-- TASK --
Beginning with the line below that contains "none -> [17,739,878,965]" and ending with the line that contains "moved [94,756,865,917] ->", copy every line exactly. Copy nothing else.

======

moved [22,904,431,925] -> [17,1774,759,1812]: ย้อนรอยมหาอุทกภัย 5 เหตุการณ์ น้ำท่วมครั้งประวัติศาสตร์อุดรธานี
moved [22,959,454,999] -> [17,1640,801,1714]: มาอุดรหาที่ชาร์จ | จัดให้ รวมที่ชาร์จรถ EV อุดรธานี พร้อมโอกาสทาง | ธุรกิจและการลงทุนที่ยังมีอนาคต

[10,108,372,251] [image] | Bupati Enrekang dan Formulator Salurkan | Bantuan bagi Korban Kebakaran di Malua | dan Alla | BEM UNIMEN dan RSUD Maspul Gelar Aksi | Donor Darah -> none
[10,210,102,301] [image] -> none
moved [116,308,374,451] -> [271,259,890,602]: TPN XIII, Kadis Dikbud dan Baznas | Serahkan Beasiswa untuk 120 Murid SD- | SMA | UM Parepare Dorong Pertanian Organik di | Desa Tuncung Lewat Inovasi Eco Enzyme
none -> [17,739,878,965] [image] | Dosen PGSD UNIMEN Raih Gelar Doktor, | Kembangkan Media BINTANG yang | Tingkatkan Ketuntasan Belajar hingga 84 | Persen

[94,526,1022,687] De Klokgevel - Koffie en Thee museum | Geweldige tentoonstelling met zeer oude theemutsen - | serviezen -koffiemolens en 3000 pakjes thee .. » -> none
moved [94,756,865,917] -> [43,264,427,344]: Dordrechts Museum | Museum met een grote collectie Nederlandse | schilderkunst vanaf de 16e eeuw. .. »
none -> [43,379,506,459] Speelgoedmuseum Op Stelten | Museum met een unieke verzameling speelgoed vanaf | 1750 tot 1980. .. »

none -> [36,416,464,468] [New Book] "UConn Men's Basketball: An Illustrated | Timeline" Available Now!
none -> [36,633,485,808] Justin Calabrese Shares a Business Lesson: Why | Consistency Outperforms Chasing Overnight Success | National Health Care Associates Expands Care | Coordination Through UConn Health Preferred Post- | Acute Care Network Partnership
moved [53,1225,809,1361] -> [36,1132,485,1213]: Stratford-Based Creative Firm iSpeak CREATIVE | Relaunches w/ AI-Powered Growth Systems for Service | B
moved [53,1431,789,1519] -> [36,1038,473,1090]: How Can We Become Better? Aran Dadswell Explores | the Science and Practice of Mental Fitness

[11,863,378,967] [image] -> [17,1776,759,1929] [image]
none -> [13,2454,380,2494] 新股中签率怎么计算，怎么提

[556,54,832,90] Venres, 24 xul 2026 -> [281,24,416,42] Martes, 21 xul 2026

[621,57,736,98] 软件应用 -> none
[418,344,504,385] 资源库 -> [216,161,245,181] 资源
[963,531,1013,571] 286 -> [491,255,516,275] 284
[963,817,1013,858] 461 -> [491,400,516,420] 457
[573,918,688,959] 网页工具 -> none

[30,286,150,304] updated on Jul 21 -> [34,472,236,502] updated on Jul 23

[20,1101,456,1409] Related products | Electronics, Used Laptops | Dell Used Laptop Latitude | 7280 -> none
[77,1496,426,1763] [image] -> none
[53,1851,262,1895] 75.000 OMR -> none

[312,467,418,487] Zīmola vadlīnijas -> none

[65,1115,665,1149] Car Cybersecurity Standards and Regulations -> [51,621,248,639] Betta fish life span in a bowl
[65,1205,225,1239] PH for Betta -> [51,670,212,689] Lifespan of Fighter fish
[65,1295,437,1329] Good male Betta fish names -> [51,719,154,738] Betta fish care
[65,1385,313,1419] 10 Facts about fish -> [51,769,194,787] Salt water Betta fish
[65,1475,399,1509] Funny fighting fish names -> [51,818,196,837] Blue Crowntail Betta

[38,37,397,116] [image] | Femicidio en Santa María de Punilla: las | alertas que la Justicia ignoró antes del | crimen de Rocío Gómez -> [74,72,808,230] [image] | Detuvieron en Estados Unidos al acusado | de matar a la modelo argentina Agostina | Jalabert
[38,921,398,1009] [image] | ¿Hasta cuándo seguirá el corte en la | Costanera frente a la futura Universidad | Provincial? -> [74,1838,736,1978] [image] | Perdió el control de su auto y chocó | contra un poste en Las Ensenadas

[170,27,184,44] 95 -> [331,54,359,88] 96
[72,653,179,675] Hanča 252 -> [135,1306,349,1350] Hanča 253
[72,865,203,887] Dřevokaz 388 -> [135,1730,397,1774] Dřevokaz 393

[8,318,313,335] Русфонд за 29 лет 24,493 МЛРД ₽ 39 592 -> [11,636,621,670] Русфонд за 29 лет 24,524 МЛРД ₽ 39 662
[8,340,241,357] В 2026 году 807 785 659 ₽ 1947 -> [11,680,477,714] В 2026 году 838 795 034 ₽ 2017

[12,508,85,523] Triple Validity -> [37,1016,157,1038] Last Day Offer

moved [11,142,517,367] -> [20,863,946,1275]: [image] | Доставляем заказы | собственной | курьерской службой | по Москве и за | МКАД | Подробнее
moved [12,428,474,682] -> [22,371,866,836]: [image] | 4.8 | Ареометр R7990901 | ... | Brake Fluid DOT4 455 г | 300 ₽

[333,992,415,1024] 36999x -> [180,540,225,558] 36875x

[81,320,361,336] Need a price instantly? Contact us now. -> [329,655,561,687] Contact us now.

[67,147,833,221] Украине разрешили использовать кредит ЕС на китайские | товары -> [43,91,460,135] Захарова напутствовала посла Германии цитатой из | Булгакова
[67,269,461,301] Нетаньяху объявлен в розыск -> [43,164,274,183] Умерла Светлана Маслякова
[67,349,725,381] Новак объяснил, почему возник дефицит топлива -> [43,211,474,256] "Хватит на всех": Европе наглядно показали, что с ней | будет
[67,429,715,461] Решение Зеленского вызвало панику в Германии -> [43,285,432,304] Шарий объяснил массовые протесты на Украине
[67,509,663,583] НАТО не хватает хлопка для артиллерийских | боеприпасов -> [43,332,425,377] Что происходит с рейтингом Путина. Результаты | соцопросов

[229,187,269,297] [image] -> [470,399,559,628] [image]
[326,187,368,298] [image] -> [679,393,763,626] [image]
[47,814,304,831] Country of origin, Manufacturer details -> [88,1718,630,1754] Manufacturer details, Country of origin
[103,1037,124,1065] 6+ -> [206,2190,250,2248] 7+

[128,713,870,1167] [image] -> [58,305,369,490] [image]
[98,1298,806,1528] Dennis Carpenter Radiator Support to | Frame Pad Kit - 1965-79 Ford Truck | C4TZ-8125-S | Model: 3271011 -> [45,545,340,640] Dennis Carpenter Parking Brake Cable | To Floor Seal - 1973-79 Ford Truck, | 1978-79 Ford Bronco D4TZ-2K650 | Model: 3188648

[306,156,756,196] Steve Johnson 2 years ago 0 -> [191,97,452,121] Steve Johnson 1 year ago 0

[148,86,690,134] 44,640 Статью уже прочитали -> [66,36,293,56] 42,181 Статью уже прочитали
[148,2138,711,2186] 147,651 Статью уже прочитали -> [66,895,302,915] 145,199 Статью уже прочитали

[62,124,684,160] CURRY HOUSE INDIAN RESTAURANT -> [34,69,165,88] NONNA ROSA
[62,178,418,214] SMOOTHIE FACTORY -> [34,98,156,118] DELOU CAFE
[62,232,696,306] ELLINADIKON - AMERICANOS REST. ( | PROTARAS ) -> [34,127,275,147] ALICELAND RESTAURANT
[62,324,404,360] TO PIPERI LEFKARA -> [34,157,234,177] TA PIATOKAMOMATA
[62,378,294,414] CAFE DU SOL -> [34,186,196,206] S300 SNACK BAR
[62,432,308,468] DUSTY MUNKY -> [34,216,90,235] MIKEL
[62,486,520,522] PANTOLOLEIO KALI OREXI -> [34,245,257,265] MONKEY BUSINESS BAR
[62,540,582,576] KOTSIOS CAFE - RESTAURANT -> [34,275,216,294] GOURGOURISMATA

======

-- OUTPUT OF THE EXERCISE --
none -> [17,739,878,965] [image] | Dosen PGSD UNIMEN Raih Gelar Doktor, | Kembangkan Media BINTANG yang | Tingkatkan Ketuntasan Belajar hingga 84 | Persen

[94,526,1022,687] De Klokgevel - Koffie en Thee museum | Geweldige tentoonstelling met zeer oude theemutsen - | serviezen -koffiemolens en 3000 pakjes thee .. » -> none
moved [94,756,865,917] -> [43,264,427,344]: Dordrechts Museum | Museum met een grote collectie Nederlandse | schilderkunst vanaf de 16e eeuw. .. »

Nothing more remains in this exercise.